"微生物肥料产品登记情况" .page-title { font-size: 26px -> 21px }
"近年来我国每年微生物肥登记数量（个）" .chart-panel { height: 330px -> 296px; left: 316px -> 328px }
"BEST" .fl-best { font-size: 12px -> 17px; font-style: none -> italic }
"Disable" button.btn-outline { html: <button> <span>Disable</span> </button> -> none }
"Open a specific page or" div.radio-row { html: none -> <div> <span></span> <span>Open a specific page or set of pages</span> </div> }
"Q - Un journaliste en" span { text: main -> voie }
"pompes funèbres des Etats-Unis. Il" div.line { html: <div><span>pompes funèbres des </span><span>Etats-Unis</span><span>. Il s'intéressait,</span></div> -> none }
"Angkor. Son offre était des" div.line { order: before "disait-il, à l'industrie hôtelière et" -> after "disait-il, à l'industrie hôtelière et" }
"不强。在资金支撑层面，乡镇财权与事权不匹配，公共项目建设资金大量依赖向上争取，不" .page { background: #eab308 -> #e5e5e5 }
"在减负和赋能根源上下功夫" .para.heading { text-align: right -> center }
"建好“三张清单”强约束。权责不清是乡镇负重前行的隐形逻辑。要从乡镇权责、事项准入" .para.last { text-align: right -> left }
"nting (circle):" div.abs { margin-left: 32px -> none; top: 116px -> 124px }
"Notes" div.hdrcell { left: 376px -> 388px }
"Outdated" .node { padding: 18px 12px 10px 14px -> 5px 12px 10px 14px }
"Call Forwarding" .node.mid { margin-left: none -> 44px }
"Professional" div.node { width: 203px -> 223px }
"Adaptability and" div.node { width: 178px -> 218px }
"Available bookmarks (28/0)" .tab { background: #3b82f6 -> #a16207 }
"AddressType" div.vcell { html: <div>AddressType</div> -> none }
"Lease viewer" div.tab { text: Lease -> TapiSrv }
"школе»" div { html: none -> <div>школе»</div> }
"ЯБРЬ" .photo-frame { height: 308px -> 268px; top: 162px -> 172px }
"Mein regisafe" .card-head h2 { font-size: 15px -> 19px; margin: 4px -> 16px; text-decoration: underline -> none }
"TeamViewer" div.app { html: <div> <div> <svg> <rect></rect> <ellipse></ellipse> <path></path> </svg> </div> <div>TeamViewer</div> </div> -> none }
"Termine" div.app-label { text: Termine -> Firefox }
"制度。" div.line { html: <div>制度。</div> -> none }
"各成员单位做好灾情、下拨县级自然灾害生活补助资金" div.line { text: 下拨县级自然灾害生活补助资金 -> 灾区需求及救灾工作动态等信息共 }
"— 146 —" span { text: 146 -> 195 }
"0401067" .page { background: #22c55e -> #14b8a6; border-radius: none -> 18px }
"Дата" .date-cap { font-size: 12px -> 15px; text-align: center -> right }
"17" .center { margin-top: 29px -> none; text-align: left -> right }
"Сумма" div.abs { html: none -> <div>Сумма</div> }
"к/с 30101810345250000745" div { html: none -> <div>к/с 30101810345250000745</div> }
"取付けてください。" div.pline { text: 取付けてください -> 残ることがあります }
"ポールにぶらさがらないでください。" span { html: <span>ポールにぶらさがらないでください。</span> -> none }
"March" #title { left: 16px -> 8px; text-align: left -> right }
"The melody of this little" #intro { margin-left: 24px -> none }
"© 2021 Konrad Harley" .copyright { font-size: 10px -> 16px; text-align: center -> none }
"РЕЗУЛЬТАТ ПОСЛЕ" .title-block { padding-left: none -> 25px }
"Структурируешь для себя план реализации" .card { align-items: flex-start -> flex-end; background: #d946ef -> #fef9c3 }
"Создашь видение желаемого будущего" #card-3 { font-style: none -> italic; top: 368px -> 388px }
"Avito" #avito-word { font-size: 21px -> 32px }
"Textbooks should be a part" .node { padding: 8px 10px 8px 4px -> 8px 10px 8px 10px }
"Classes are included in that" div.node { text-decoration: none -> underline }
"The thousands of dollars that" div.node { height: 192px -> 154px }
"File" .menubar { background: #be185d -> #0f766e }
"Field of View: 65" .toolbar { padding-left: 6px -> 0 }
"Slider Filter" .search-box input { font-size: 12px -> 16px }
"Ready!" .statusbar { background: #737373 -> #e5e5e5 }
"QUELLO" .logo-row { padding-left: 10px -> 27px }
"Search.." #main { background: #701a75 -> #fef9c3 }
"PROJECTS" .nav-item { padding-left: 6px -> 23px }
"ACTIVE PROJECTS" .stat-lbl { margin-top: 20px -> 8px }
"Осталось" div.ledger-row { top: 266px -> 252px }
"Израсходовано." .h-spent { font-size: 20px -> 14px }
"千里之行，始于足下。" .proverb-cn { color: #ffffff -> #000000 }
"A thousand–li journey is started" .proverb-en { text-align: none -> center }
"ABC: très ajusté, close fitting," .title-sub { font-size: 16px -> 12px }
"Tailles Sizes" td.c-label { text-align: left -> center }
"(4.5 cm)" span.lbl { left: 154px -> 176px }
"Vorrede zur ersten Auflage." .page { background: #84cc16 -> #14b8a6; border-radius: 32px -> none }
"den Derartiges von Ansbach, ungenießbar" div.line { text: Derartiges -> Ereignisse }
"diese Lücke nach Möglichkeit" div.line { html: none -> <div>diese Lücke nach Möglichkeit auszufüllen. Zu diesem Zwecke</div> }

+===+

Write out the records in full, word for word.

"微生物肥料产品登记情况" .page-title { font-size: 26px -> 21px }
"近年来我国每年微生物肥登记数量（个）" .chart-panel { height: 330px -> 296px; left: 316px -> 328px }
"BEST" .fl-best { font-size: 12px -> 17px; font-style: none -> italic }
"Disable" button.btn-outline { html: <button> <span>Disable</span> </button> -> none }
"Open a specific page or" div.radio-row { html: none -> <div> <span></span> <span>Open a specific page or set of pages</span> </div> }
"Q - Un journaliste en" span { text: main -> voie }
"pompes funèbres des Etats-Unis. Il" div.line { html: <div><span>pompes funèbres des </span><span>Etats-Unis</span><span>. Il s'intéressait,</span></div> -> none }
"Angkor. Son offre était des" div.line { order: before "disait-il, à l'industrie hôtelière et" -> after "disait-il, à l'industrie hôtelière et" }
"不强。在资金支撑层面，乡镇财权与事权不匹配，公共项目建设资金大量依赖向上争取，不" .page { background: #eab308 -> #e5e5e5 }
"在减负和赋能根源上下功夫" .para.heading { text-align: right -> center }
"建好“三张清单”强约束。权责不清是乡镇负重前行的隐形逻辑。要从乡镇权责、事项准入" .para.last { text-align: right -> left }
"nting (circle):" div.abs { margin-left: 32px -> none; top: 116px -> 124px }
"Notes" div.hdrcell { left: 376px -> 388px }
"Outdated" .node { padding: 18px 12px 10px 14px -> 5px 12px 10px 14px }
"Call Forwarding" .node.mid { margin-left: none -> 44px }
"Professional" div.node { width: 203px -> 223px }
"Adaptability and" div.node { width: 178px -> 218px }
"Available bookmarks (28/0)" .tab { background: #3b82f6 -> #a16207 }
"AddressType" div.vcell { html: <div>AddressType</div> -> none }
"Lease viewer" div.tab { text: Lease -> TapiSrv }
"школе»" div { html: none -> <div>школе»</div> }
"ЯБРЬ" .photo-frame { height: 308px -> 268px; top: 162px -> 172px }
"Mein regisafe" .card-head h2 { font-size: 15px -> 19px; margin: 4px -> 16px; text-decoration: underline -> none }
"TeamViewer" div.app { html: <div> <div> <svg> <rect></rect> <ellipse></ellipse> <path></path> </svg> </div> <div>TeamViewer</div> </div> -> none }
"Termine" div.app-label { text: Termine -> Firefox }
"制度。" div.line { html: <div>制度。</div> -> none }
"各成员单位做好灾情、下拨县级自然灾害生活补助资金" div.line { text: 下拨县级自然灾害生活补助资金 -> 灾区需求及救灾工作动态等信息共 }
"— 146 —" span { text: 146 -> 195 }
"0401067" .page { background: #22c55e -> #14b8a6; border-radius: none -> 18px }
"Дата" .date-cap { font-size: 12px -> 15px; text-align: center -> right }
"17" .center { margin-top: 29px -> none; text-align: left -> right }
"Сумма" div.abs { html: none -> <div>Сумма</div> }
"к/с 30101810345250000745" div { html: none -> <div>к/с 30101810345250000745</div> }
"取付けてください。" div.pline { text: 取付けてください -> 残ることがあります }
"ポールにぶらさがらないでください。" span { html: <span>ポールにぶらさがらないでください。</span> -> none }
"March" #title { left: 16px -> 8px; text-align: left -> right }
"The melody of this little" #intro { margin-left: 24px -> none }
"© 2021 Konrad Harley" .copyright { font-size: 10px -> 16px; text-align: center -> none }
"РЕЗУЛЬТАТ ПОСЛЕ" .title-block { padding-left: none -> 25px }
"Структурируешь для себя план реализации" .card { align-items: flex-start -> flex-end; background: #d946ef -> #fef9c3 }
"Создашь видение желаемого будущего" #card-3 { font-style: none -> italic; top: 368px -> 388px }
"Avito" #avito-word { font-size: 21px -> 32px }
"Textbooks should be a part" .node { padding: 8px 10px 8px 4px -> 8px 10px 8px 10px }
"Classes are included in that" div.node { text-decoration: none -> underline }
"The thousands of dollars that" div.node { height: 192px -> 154px }
"File" .menubar { background: #be185d -> #0f766e }
"Field of View: 65" .toolbar { padding-left: 6px -> 0 }
"Slider Filter" .search-box input { font-size: 12px -> 16px }
"Ready!" .statusbar { background: #737373 -> #e5e5e5 }
"QUELLO" .logo-row { padding-left: 10px -> 27px }
"Search.." #main { background: #701a75 -> #fef9c3 }
"PROJECTS" .nav-item { padding-left: 6px -> 23px }
"ACTIVE PROJECTS" .stat-lbl { margin-top: 20px -> 8px }
"Осталось" div.ledger-row { top: 266px -> 252px }
"Израсходовано." .h-spent { font-size: 20px -> 14px }
"千里之行，始于足下。" .proverb-cn { color: #ffffff -> #000000 }
"A thousand–li journey is started" .proverb-en { text-align: none -> center }
"ABC: très ajusté, close fitting," .title-sub { font-size: 16px -> 12px }
"Tailles Sizes" td.c-label { text-align: left -> center }
"(4.5 cm)" span.lbl { left: 154px -> 176px }
"Vorrede zur ersten Auflage." .page { background: #84cc16 -> #14b8a6; border-radius: 32px -> none }
"den Derartiges von Ansbach, ungenießbar" div.line { text: Derartiges -> Ereignisse }
"diese Lücke nach Möglichkeit" div.line { html: none -> <div>diese Lücke nach Möglichkeit auszufüllen. Zu diesem Zwecke</div> }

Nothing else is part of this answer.